Please help me , considering i am just a beginner into tensorflow, if it has something to do with the placeholder then please explain.
Thanks in advance!
"""
os.environ removes the warning
"""
import os
os.environ['TF_CPP_MIN_LOG_LEVEL'] = '2'
"""
tensorflow starts below
"""
import tensorflow as tf
from tensorflow.examples.tutorials.mnist import input_data
mnist = input_data.read_data_sets("/tmp/data/",one_hot=True)
# 10 classes , 0-9
"""
nodes for the hidden layers
"""
n_nodes_hl1 = 500
n_nodes_hl2 = 500
n_nodes_hl3 = 500
n_classes = 10 # 0-9
batch_size = 100
"""
placeholders
"""
x = tf.placeholder('float',[None,784]) # 784 is 28*28 ,i.e., the size of mnist images
y = tf.placeholder('float')
# y is the label of data
def neural_network_model(data):
# biases are added so that the some neurons get fired even when input_data is 0
hidden_1_layer = {'weights':tf.Variable(tf.random_normal([784,n_nodes_hl1])),'biases':tf.Variable(tf.random_normal([n_nodes_hl1]))}
hidden_2_layer = {'weights':tf.Variable(tf.random_normal([n_nodes_hl1,n_nodes_hl2])),'biases':tf.Variable(tf.random_normal([n_nodes_hl2]))}
hidden_3_layer = {'weights':tf.Variable(tf.random_normal([n_nodes_hl2,n_nodes_hl3])),'biases':tf.Variable(tf.random_normal([n_nodes_hl3]))}
output_layer = {'weights':tf.Variable(tf.random_normal([n_nodes_hl3,n_classes])),
'biases':tf.Variable(tf.random_normal([n_classes]))}
# (input_data * weights) + biases
l1 = tf.add(tf.matmul(data,hidden_1_layer['weights']) , hidden_1_layer['biases'])
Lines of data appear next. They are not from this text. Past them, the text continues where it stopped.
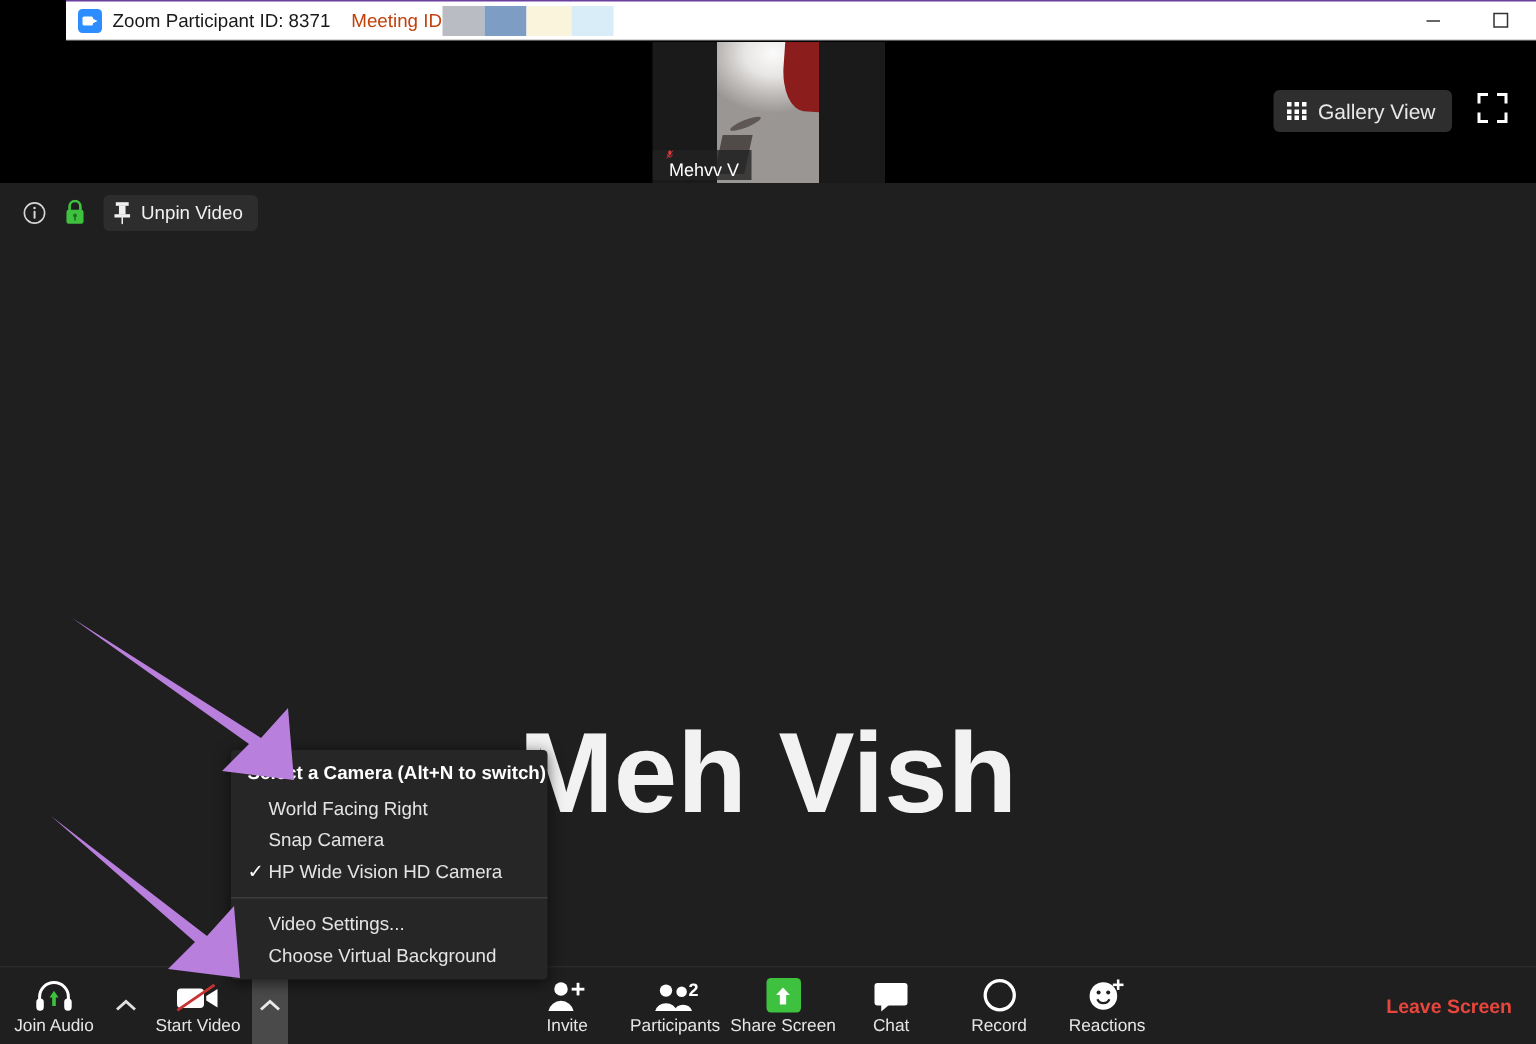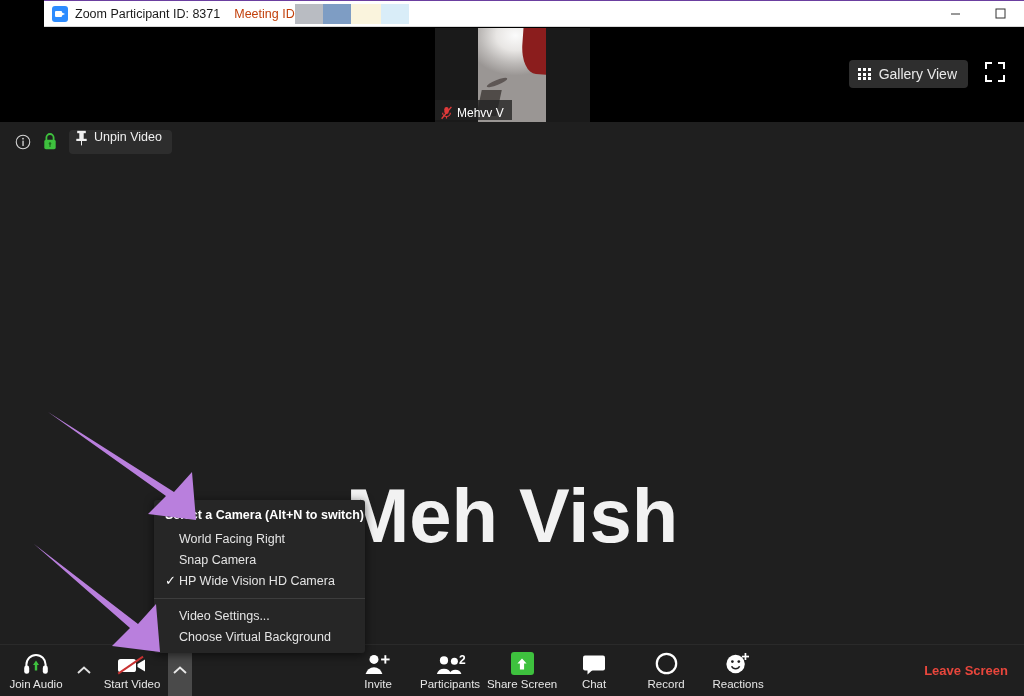--- a/index.html
+++ b/index.html
@@ -66,22 +66,23 @@
     content:""; position:absolute; left:8px; top:52px;
     width:22px; height:5px; background:#4a4240;
     border-radius:50%; transform:rotate(-22deg); opacity:.75;
   }
   .thumb-shadow {
     position:absolute; left:44px; top:62px; width:20px; height:26px;
     background:#3d3835; opacity:.8; transform:skewX(-12deg);
   }
   .thumb-namebar {
     position:absolute; left:0; bottom:2px; height:20px;
-    display:flex; align-items:flex-end; padding:0 8px 0 6px;
+    display:flex; align-items:flex-start; padding:0 8px 0 6px;
     background:rgba(35,35,35,.78);
+    flex-direction:column;
   }
   .thumb-name { color:#fff; font-size:12px; margin-left:5px; white-space:nowrap; }
   .mute-icon { width:11px; height:14px; display:block; }
 
   
   .gallery-btn {
     position:absolute; right:56px; top:33px; height:28px;
     display:flex; align-items:center; padding:0 11px 0 9px;
     background:#2e2e2e; border-radius:4px; cursor:pointer;
   }
@@ -97,21 +98,21 @@
   }
 
   
   .pinbar {
     position:absolute; left:0; top:128px; width:300px; height:27px;
     display:flex; align-items:center; gap:0;
   }
   .info-icon { margin-left:15px; width:16px; height:16px; }
   .lock-icon { margin-left:12px; width:14px; height:17px; }
   .unpin {
-    margin-left:12px; height:24px; display:flex; 
+    margin-left:12px; height:24px; display:flex; align-items:center;
     padding:0 10px 0 6px; background:rgba(48,48,48,.85); border-radius:4px;
     cursor:pointer;
   }
   .unpin-label { color:#f0f0f0; font-size:12.5px; margin-left:6px; white-space:nowrap; }
 
   
   .stage {
     position:absolute; left:0; top:122px; width:1024px; height:522px;
     background:#1f1f1f;
   }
l1 = tf.nn.relu(l1) # activation func
l2 = tf.add(tf.matmul(l1,hidden_2_layer['weights']) , hidden_2_layer['biases'])
l2 = tf.nn.relu(l2) # activation func
l3 = tf.add(tf.matmul(l2,hidden_3_layer['weights']) , hidden_3_layer['biases'])
l3 = tf.nn.relu(l3) # activation func
output = tf.matmul(l3,output_layer['weights']) + output_layer['biases']
return output
# we now have modeled a neural network
def train_neural_network(x):
prediction = neural_network_model(x)
cost = tf.reduce_mean(tf.nn.softmax_cross_entropy_with_logits(logits=prediction,labels=y))
# softmax_cross_entropy_with_logits ==> for changing weights
# we wanna minimize the difference
# AdamOptimizer optionally has a learning_reate : 0.0001
optimizer = tf.train.AdamOptimizer().minimize(cost)
hm_epochs = 5 # cycles of feed forward + back
with tf.Session() as sess:
sess.run(tf.global_variables_initializer()) # replace it with global_variable_initializer
for epoch in range(hm_epochs):
epoch_loss = 0
for _ in range(int(mnist.train.num_examples/batch_size)):
epoch_x,epoch_y = mnist.train.next_batch(batch_size)
_,c = sess.run([optimizer, cost], feed_dict = {x: epoch_x, y: epoch_y})
epoch_loss += c
print('Epoch',epoch,'completed out of',hm_epochs,' loss:',epoch_loss)
correct = tf.equal(tf.argmax(prediction,1),tf.argmax(y,1))
accuracy = tf.reduce_mean(tf.cast(correct,'float')) # cast changes the data type of a tensor
print('Accuracy: ',accuracy.eval({x:mnist.test.images,y:mnist.test.labels}))
if __name__ == "__main__":
train_neural_network(x)
To see where the MNIST data is transferred into the tf.placeholder() tensors x and y, focus on these lines:
for _ in range(int(mnist.train.num_examples/batch_size)):
epoch_x, epoch_y = mnist.train.next_batch(batch_size)
_, c = sess.run([optimizer, cost], feed_dict = {x: epoch_x, y: epoch_y})
The arrays epoch_x and epoch_y are a pair of (somewhat confusingly named) NumPy arrays that contain a batch of batch_size images and labels respectively from the MNIST training data set. They will contain a different batch in each iteration of the for loop.
The feed_dict argument to sess.run() tells TensorFlow to substitute the value of epoch_x for placeholder x, and the value of epoch_y for placeholder y. Thus TensorFlow will use those values to run a step of the optimization algorithm (Adam, in this case).
Note that the MNIST data is also used on this line:
print('Accuracy: ', accuracy.eval({x: mnist.test.images, y: mnist.test.labels}))
...except here the program is using the entire test data set to evaluate the accuracy of the model.